When we make deals we exchange favors. Friendship requires as much. So do do most consequential human interactions.

For some time now I have speculated that the current diplomatic thaw on the Korean peninsula has come about because the president of China and the president of the United States made a deal. Xi Jinping is the impresario who is directing Kim Jong-un.

And I have wondered what Xi is receiving in return. As mentioned yesterday, in the prior post, Xi did not do it because he was pressured. He changed his policy because he was getting something in return.

As of now, we do not know exactly what.

One thing is certain. Trump is not in Xi’s debt, so that if Xi asks for a return favor, Trump is obliged to do it. It's the basic law of human exchange.

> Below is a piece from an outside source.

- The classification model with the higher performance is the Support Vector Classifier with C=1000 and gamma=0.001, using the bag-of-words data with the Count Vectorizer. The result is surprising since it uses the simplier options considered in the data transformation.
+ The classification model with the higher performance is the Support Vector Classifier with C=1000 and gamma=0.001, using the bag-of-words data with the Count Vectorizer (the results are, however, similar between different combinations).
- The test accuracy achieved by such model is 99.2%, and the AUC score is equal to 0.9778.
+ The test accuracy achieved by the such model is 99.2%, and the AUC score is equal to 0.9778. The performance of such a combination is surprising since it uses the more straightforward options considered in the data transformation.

Thus, in today’s Wall Street Journal:

President Donald Trump said he was working with Chinese President Xi Jinping to keep ZTE Corp. in business, throwing an extraordinary lifeline to the Chinese telecommunication giant that has been laid low by U.S. moves to cut off its suppliers.

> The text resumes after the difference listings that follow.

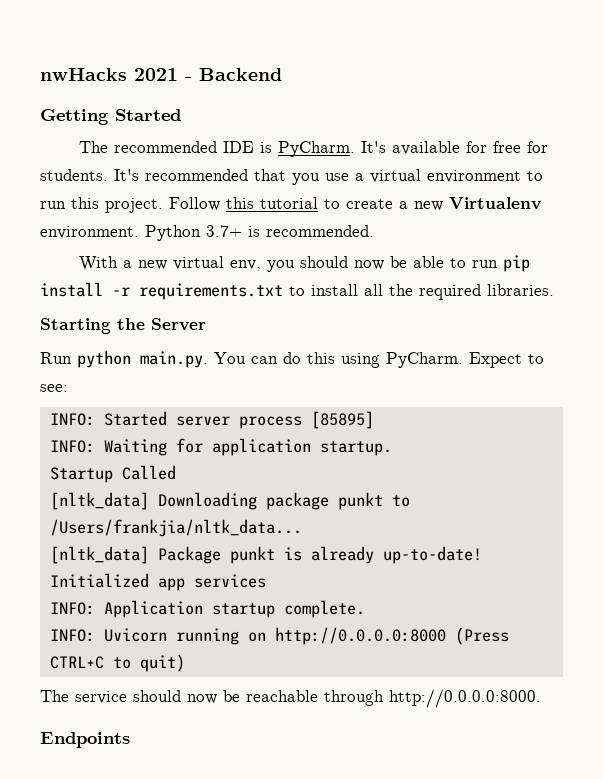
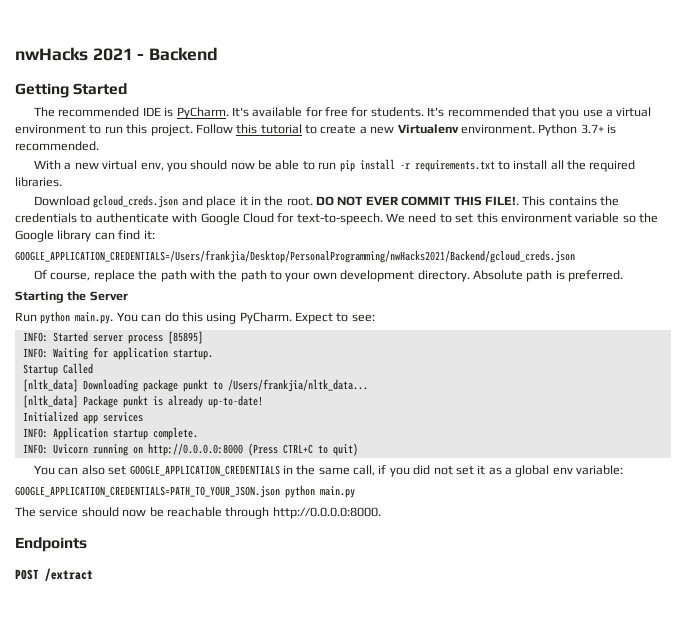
+ Download gcloud_creds.json and place it in the root. DO NOT EVER COMMIT THIS FILE!. This contains the credentials to authenticate with Google Cloud for text-to-speech. We need to set this environment variable so the Google library can find it:
+ GOOGLE_APPLICATION_CREDENTIALS=/Users/frankjia/Desktop/PersonalProgramming/nwHacks2021/Backend/gcloud_creds.json
+ Of course, replace the path with the path to your own development directory. Absolute path is preferred.
+ You can also set GOOGLE_APPLICATION_CREDENTIALS in the same call, if you did not set it as a global env variable:
+ GOOGLE_APPLICATION_CREDENTIALS=PATH_TO_YOUR_JSON.json python main.py
+ POST /extract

The surprise intervention comes less than a month after ZTE was hit with an order banning U.S. companies from selling components to the Chinese business. The U.S. Commerce Department directed companies to stop exporting to ZTE in mid-April, saying the Chinese firm violated the terms of a settlement resolving evasion of U.S. sanctions against Iran and North Korea.

The Commerce Department is reviewing ZTE’s request for a stay of that order.

Mr. Trump said in a tweet that he is working with Mr. Xi to get ZTE “a way to get back into business, fast. Too many jobs in China lost.” He said the Commerce Department has been instructed to “get it done!”

3 comments:

Ignatius Acton Chesterton OCD said...

Stuart, you talk of “exchange of favors,” or quid pro quo. Yes, this is normal human behavior.

In the wake of last week’s events, I must ask: What did the United States get from Obama’s Iran deal? I still cannot figure out how the Iran deal served our national interest one bit.

Sam L. said...

I don't have a smart phone, and don't plan to ever have one. A Chinese smart phone, never; not that there'd be anything I'd do with one that could be used against me.

Dan Patterson said...

"If I give you a nickel will you give me a dollar?" seems to be the setting. A good move for the US and the Koreans; the potential for opening China to a liberalized form of representative government might be closer.